2007 Editors' Picks
Sorenson Squeeze 4.5
"If you produce streaming video," wrote contributing editor Jan Ozer in his StreamingMedia.com review, "Squeeze 4.5 is a product you need to download and try, even if you’re completely satisfied with your current workflow and encoding tools." What makes it a must-have? Blazing speed, batch-transcoding to multiple formats and multiple encoding parameters, and the output quality, which beats that of QuickTime Pro or the Windows Media Encoder for their own formats and nearly matches that of On2’s Flix Pro for Flash.
Veotag
"Deep tagging" is right up at the top of any online video fanatic’s wish list, and "Veotagging" is the best deep tagging tool available. Content publishers can upload their content into the Veotag player, embed that player into their sites, and tag any given video with as many clickable text phrases as are necessary to let viewers jump to exactly the point in the video they want to watch. Sure, it requires manual labor to enter the tags, but the results are well worth it, for both enterprise and entertainment publishers. My Mets fan buddies are currently fixated on the precise moment where the ball rolled through Bill Buckner’s legs in the 1986 World Series, but surely there are more, uh, practical applications.
Wowza Media Server
The two biggest drawbacks to Flash Video are its lack of DRM and the cost of the Adobe Flash Media Server.

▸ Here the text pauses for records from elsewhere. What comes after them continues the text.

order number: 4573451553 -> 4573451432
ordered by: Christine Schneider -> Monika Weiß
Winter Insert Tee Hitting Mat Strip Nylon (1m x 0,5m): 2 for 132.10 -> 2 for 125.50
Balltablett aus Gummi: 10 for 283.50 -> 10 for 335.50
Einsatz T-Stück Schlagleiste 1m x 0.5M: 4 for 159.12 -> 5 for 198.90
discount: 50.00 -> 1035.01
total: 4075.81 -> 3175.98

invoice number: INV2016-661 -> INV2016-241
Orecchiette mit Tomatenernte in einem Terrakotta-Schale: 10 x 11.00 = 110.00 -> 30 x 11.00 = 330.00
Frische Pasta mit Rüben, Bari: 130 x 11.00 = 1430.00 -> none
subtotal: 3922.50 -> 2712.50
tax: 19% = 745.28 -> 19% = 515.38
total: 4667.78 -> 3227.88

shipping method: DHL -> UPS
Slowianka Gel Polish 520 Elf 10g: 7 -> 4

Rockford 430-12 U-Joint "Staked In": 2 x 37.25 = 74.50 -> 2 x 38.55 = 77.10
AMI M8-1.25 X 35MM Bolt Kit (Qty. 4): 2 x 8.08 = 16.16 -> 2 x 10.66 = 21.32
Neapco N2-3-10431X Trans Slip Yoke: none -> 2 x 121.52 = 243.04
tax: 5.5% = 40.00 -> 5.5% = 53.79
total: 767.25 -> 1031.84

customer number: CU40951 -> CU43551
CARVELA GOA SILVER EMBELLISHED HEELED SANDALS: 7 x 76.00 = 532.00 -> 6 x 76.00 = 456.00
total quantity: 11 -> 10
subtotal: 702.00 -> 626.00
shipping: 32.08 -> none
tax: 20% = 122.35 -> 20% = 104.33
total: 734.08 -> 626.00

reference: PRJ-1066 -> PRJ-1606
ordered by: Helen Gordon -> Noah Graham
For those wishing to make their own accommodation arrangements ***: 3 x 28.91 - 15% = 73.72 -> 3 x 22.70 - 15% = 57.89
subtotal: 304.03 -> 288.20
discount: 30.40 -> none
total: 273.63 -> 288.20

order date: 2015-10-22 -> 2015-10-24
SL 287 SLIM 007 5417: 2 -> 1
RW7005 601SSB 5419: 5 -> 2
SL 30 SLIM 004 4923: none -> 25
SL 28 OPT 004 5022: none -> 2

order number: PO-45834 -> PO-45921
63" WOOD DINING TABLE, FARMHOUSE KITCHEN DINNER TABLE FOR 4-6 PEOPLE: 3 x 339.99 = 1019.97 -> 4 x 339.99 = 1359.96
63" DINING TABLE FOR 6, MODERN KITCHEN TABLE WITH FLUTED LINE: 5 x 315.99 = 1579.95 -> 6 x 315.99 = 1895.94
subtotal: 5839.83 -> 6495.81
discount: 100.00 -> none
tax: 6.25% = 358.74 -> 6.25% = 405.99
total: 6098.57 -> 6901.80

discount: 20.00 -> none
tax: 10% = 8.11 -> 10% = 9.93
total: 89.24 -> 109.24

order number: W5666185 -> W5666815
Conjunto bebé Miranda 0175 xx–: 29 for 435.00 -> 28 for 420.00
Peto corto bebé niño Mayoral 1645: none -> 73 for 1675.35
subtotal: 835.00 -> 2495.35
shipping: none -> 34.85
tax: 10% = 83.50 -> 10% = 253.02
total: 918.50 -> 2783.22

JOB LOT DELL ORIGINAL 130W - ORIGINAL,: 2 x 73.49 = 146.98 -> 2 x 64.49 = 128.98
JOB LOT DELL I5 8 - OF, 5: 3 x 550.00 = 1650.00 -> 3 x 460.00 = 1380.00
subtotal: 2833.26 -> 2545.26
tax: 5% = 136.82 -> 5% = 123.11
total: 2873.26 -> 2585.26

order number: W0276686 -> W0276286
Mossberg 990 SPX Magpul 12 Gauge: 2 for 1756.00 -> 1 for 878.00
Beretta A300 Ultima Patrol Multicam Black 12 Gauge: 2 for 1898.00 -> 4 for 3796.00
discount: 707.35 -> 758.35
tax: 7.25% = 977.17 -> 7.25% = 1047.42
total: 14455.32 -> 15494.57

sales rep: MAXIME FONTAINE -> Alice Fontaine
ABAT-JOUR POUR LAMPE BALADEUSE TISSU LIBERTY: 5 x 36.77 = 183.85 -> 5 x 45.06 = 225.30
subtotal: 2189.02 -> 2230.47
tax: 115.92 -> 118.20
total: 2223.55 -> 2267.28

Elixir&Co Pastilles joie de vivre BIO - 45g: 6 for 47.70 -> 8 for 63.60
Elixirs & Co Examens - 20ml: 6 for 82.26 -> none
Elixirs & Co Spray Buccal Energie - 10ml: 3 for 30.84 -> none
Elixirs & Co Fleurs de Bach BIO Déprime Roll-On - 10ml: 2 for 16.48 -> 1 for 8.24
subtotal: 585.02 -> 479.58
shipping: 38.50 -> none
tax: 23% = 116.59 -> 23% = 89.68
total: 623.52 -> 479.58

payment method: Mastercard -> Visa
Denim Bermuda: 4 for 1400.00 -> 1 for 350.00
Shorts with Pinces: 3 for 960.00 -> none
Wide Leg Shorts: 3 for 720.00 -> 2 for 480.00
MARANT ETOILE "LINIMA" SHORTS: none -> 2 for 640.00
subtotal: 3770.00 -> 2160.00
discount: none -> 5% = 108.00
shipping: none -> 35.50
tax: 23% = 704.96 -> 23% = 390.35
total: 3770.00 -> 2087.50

We’re still waiting on a solution to the former, but Wowza Media went a long way towards solving the latter with the Wowza Media Server, which it introduced in late 2006. It’s still in beta, but the word from those beta testers is nothing but positive. "Wowza addresses the most significant challenge our clients and we as a developer of Flash media solutions for Fortune 500 companies are facing: the poor economics of Flash streaming," writes Streaming Media reader Alan Caldwell of the consulting firm The SoftShop. "We find that with [Wowza’s] superior performance, flexibility, and features, Flash streaming can now effectively compete with Windows Media." ’Nuff said.